I thought Clouds of Witness was excellent, so funny in places and that scene where they get lost on the moors in the fog was truly scary.

Sam: Nope, I can't say that I expected this level of intensity or *excellence* really, when I started the series. You're right that it only happens with the best writers. I have a handful of favourites who never fail to impress with every single book. They seem to have that something 'extra', although what that is I can't quite say.

Yvonne: Yes, the backstory to the Gamache books is quite important from around book 3 or 4 if memory serves. So, no, it would not be a good idea to plunge in halfway through the series.

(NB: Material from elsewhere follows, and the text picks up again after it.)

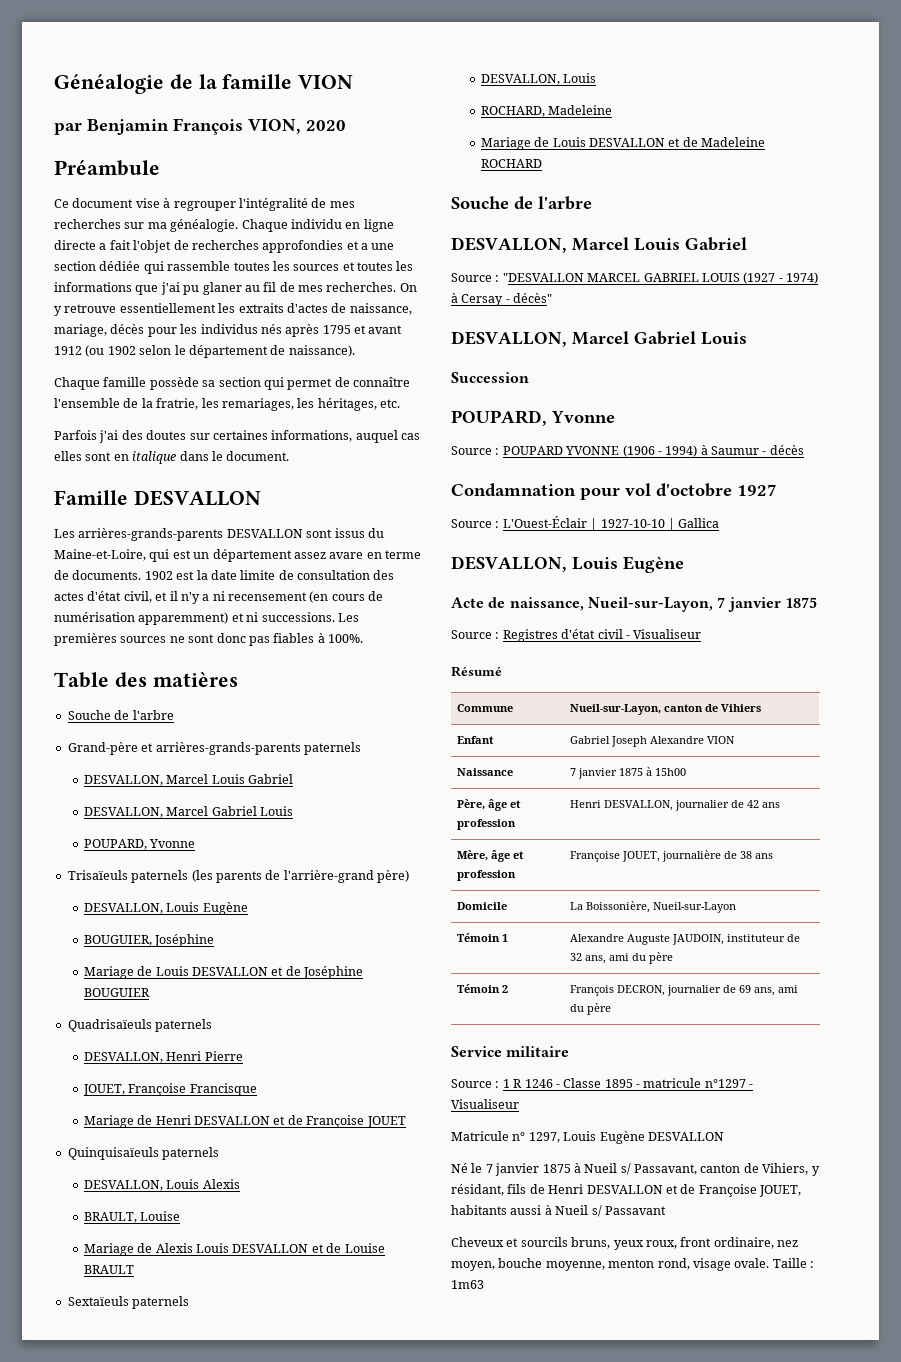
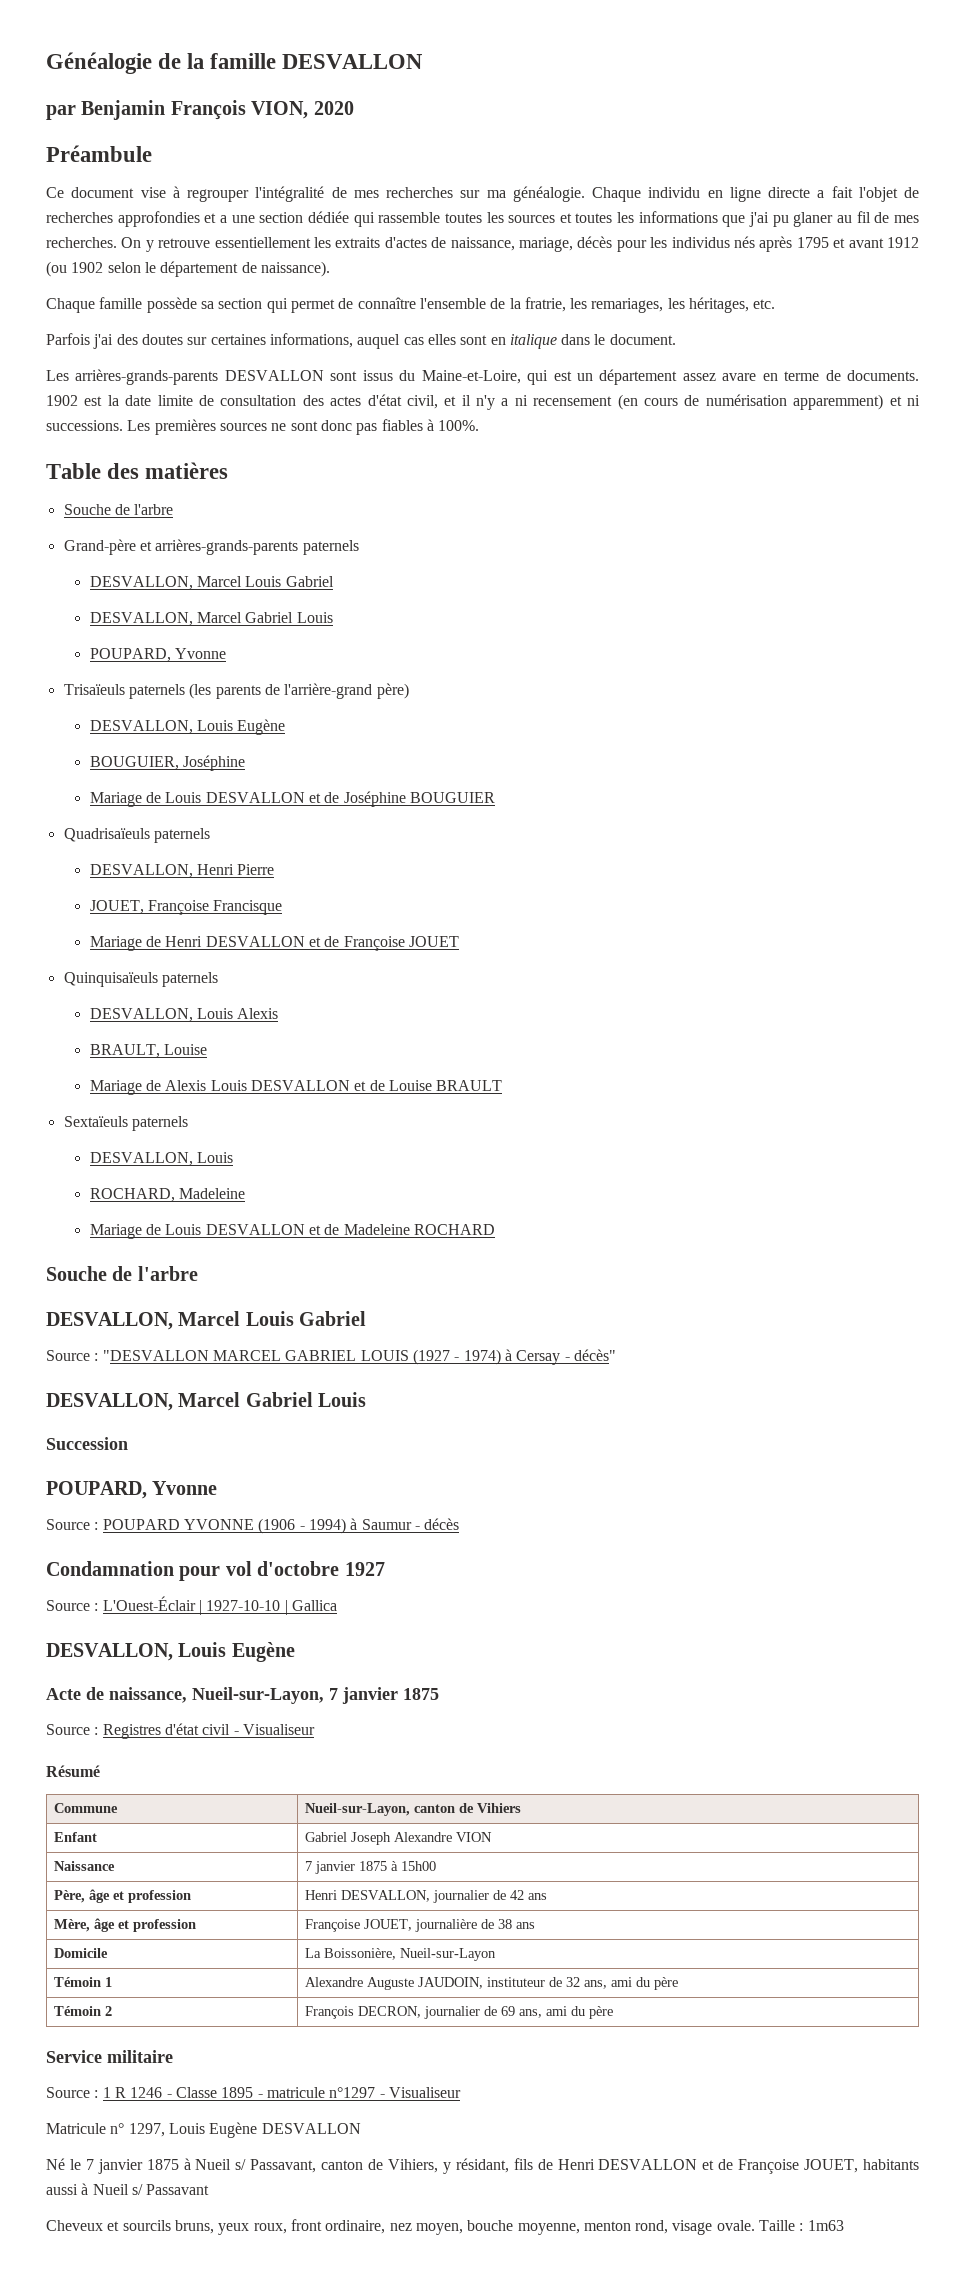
[298,75,354,89] VION -> [282,54,423,69] DESVALLON
[54,490,261,506] // Famille DESVALLON -> (676, 339) none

I don't know how but although I read some Agatha Christie in my teens I somehow never came across Dorothy L. Sayers. I have no clue how I managed that, but only came to her over the past 5 or 6 years. To be honest, I'm not sure I would've appreciated the humour in my teens as much as I can now. I might be doing myself down there but I don't think so.

Have a good weekend!

Susan said...

HOW THE LIGHT GETS IN is my favorite Gamache book so far. It's intense and painful, but amazing as well. Glad you loved it!

Cath said...

It's definitely one of my favs, Susan, but I think my overall favourite is probably the English library in Montreal one, I think called Bury Your Dead.